>>>

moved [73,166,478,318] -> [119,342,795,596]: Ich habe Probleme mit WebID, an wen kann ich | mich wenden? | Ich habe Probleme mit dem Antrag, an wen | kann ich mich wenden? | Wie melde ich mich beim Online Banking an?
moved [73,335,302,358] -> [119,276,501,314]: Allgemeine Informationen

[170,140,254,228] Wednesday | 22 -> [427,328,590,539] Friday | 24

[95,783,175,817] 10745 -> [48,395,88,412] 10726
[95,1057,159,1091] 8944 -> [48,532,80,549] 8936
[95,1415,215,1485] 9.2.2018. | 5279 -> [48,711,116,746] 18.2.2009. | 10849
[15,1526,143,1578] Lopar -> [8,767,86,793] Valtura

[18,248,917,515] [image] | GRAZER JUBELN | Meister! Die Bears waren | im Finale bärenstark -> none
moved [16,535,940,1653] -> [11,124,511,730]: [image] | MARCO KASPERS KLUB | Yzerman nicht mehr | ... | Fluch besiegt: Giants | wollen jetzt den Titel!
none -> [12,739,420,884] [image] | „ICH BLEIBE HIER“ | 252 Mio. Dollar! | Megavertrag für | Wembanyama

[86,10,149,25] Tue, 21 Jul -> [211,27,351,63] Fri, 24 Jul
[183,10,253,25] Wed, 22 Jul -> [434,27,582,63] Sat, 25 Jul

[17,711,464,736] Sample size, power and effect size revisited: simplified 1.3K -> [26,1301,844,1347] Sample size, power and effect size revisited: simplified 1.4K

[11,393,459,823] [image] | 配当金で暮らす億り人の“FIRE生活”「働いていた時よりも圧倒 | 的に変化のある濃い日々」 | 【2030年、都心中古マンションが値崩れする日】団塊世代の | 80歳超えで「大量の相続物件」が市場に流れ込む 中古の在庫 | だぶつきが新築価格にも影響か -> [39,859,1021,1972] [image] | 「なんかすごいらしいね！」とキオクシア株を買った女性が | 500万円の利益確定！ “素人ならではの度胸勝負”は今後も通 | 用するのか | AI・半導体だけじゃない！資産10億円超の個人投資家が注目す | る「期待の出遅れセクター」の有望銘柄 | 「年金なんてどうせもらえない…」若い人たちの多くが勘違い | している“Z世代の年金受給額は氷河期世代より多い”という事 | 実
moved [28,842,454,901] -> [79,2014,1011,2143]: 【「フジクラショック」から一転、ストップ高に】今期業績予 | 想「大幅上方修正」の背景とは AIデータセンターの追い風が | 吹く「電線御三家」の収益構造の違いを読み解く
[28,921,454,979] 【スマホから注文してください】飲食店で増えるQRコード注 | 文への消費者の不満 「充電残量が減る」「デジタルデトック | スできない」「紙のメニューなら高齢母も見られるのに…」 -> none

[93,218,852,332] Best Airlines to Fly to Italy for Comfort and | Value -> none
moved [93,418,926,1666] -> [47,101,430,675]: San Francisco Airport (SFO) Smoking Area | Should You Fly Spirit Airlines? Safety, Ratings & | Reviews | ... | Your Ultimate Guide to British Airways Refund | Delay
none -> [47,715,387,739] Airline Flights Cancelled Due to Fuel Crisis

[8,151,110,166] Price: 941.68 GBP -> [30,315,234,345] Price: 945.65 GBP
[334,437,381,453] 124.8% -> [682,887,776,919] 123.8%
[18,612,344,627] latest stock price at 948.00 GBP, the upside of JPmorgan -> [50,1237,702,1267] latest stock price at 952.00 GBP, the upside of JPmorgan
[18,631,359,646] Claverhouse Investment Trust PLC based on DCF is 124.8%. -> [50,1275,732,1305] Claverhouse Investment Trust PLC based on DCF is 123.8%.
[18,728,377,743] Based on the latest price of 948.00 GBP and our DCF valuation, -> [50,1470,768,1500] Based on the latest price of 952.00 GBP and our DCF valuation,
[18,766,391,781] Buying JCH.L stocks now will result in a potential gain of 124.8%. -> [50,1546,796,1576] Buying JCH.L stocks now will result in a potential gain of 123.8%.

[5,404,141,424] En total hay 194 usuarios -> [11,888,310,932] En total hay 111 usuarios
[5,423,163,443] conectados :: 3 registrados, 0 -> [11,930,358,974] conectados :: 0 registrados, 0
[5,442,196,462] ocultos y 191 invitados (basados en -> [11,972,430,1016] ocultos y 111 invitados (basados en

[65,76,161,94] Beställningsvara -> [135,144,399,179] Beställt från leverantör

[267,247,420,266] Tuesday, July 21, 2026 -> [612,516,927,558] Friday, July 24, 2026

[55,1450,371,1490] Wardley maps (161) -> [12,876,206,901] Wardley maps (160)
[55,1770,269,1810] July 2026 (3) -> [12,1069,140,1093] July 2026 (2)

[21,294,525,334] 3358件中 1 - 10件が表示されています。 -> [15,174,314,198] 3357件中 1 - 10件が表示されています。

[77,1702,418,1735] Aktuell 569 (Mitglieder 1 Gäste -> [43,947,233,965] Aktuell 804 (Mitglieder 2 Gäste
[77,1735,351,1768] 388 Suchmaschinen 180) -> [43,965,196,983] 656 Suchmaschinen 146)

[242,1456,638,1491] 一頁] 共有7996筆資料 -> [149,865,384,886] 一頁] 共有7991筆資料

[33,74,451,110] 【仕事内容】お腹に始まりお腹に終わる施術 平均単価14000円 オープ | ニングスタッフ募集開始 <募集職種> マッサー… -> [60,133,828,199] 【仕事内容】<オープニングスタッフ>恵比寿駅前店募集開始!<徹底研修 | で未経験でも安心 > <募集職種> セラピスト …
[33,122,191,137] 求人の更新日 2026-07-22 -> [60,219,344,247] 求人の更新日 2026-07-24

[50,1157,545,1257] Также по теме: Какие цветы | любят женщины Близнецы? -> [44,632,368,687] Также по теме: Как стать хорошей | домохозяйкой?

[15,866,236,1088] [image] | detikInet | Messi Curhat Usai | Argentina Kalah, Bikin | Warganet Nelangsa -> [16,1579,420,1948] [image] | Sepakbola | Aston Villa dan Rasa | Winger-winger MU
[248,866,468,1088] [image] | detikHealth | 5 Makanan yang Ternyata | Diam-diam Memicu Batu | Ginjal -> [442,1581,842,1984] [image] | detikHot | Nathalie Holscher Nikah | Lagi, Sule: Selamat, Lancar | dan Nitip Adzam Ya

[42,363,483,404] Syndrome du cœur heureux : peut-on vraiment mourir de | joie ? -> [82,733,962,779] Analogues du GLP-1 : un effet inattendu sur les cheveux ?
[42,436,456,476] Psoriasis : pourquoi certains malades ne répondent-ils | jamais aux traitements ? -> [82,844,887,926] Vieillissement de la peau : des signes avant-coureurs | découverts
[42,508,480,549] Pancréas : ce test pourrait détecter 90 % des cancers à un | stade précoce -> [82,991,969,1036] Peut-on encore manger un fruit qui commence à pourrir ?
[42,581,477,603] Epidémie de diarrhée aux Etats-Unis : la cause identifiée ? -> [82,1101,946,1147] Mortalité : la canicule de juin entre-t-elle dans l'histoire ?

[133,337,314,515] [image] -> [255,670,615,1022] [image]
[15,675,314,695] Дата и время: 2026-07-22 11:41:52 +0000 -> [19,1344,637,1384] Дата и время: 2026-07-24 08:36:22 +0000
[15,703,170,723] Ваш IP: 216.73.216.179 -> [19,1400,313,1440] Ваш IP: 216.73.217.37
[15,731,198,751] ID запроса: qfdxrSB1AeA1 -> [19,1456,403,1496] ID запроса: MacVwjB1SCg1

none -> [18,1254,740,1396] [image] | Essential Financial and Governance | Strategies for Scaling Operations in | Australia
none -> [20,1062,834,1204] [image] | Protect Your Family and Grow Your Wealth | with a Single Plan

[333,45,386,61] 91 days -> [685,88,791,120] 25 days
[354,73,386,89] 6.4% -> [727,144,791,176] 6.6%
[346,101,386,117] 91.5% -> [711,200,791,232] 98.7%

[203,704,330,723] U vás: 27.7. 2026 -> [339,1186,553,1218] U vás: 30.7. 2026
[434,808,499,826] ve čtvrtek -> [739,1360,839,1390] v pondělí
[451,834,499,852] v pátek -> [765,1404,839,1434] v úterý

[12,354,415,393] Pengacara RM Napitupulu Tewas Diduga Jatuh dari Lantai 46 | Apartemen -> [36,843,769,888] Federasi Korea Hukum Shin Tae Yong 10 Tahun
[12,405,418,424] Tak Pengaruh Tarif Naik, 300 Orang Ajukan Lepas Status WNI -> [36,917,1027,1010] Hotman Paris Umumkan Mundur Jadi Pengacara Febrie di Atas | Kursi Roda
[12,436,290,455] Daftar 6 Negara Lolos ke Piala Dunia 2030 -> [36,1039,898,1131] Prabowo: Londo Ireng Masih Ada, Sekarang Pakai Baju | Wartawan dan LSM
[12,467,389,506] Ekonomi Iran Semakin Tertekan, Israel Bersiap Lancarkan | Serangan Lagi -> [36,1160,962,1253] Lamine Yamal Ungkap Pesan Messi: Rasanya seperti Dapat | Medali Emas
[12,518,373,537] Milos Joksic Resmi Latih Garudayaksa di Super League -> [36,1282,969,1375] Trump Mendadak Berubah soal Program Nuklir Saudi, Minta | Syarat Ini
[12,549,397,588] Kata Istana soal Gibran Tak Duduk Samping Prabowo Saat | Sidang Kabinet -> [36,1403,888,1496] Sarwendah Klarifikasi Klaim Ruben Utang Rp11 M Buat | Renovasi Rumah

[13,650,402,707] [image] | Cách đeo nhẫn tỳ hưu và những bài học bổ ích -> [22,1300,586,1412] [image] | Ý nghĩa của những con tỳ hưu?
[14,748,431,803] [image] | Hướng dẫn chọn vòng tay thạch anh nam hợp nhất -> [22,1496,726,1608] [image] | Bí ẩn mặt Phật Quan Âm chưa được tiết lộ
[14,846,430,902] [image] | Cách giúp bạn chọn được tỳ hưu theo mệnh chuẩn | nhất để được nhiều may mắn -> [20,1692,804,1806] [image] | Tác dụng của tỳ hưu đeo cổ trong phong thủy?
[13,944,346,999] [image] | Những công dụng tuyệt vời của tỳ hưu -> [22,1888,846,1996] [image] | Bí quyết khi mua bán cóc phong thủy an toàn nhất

<<<

Work task: Beginning with the line containing "[12,354,415,393] Pengacara RM" and ending with the line containing "[12,405,418,424] Tak Pengaruh", extract those lines exactly from the listing above, and only those.

Task answer:
[12,354,415,393] Pengacara RM Napitupulu Tewas Diduga Jatuh dari Lantai 46 | Apartemen -> [36,843,769,888] Federasi Korea Hukum Shin Tae Yong 10 Tahun
[12,405,418,424] Tak Pengaruh Tarif Naik, 300 Orang Ajukan Lepas Status WNI -> [36,917,1027,1010] Hotman Paris Umumkan Mundur Jadi Pengacara Febrie di Atas | Kursi Roda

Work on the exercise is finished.